Records provided:
· · · ·
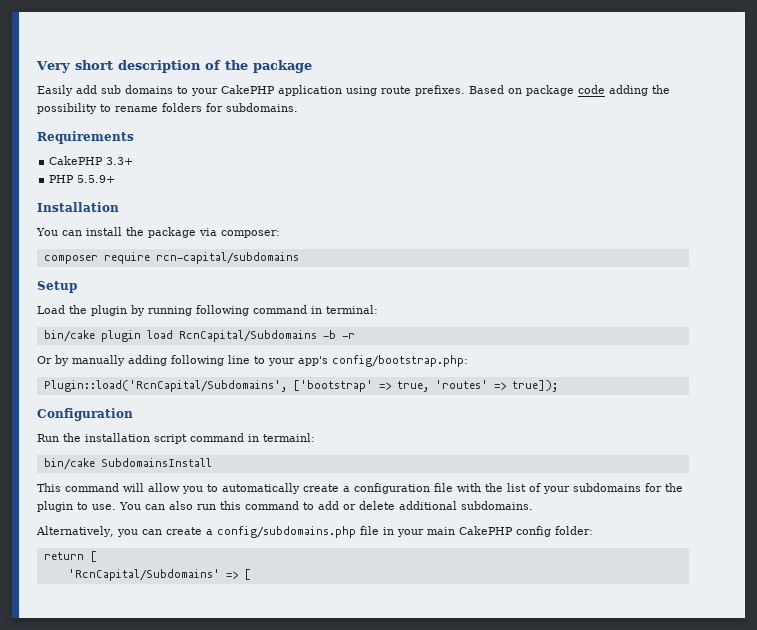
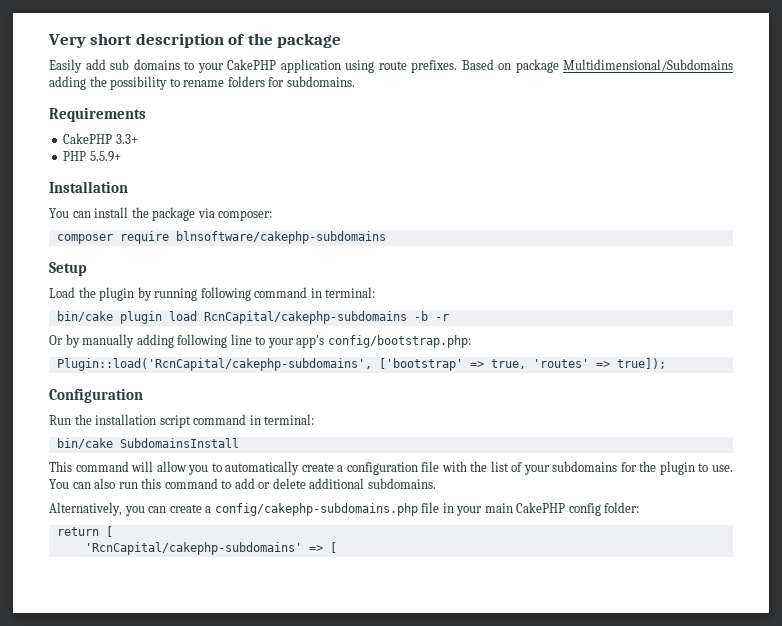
[578,85,605,94] code -> [563,59,733,72] Multidimensional/Subdomains
[155,252,299,264] rcn-capital/subdomains -> [175,231,386,244] blnsoftware/cakephp-subdomains
[178,330,317,342] RcnCapital/Subdomains -> [203,311,407,324] RcnCapital/cakephp-subdomains
[43,380,287,392] Plugin::load('RcnCapital/Subdomains', -> [56,358,372,371] Plugin::load('RcnCapital/cakephp-subdomains',
[263,433,315,442] termainl: -> [264,414,315,425] terminal:
[216,526,356,538] config/subdomains.php -> [214,503,418,516] config/cakephp-subdomains.php
[67,569,220,581] 'RcnCapital/Subdomains' -> [84,542,302,555] 'RcnCapital/cakephp-subdomains'

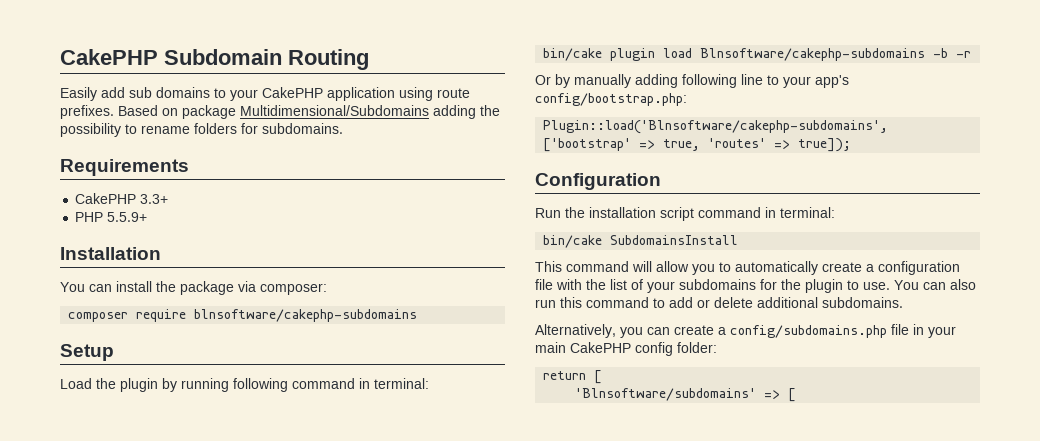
[48,33,342,48] Very short description of the package -> [60,49,369,70] CakePHP Subdomain Routing
[203,311,407,324] RcnCapital/cakephp-subdomains -> [700,48,926,61] Blnsoftware/cakephp-subdomains
[56,358,372,371] Plugin::load('RcnCapital/cakephp-subdomains', -> [543,120,889,134] Plugin::load('Blnsoftware/cakephp-subdomains',
[214,503,418,516] config/cakephp-subdomains.php -> [730,325,887,338] config/subdomains.php
[84,542,302,555] 'RcnCapital/cakephp-subdomains' -> [575,388,757,401] 'Blnsoftware/subdomains'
· · · ·
Task item: Please find all lines of the entries that hold the string "Plugin" and copy them.

Solution to the exercise:
[43,380,287,392] Plugin::load('RcnCapital/Subdomains', -> [56,358,372,371] Plugin::load('RcnCapital/cakephp-subdomains',
[56,358,372,371] Plugin::load('RcnCapital/cakephp-subdomains', -> [543,120,889,134] Plugin::load('Blnsoftware/cakephp-subdomains',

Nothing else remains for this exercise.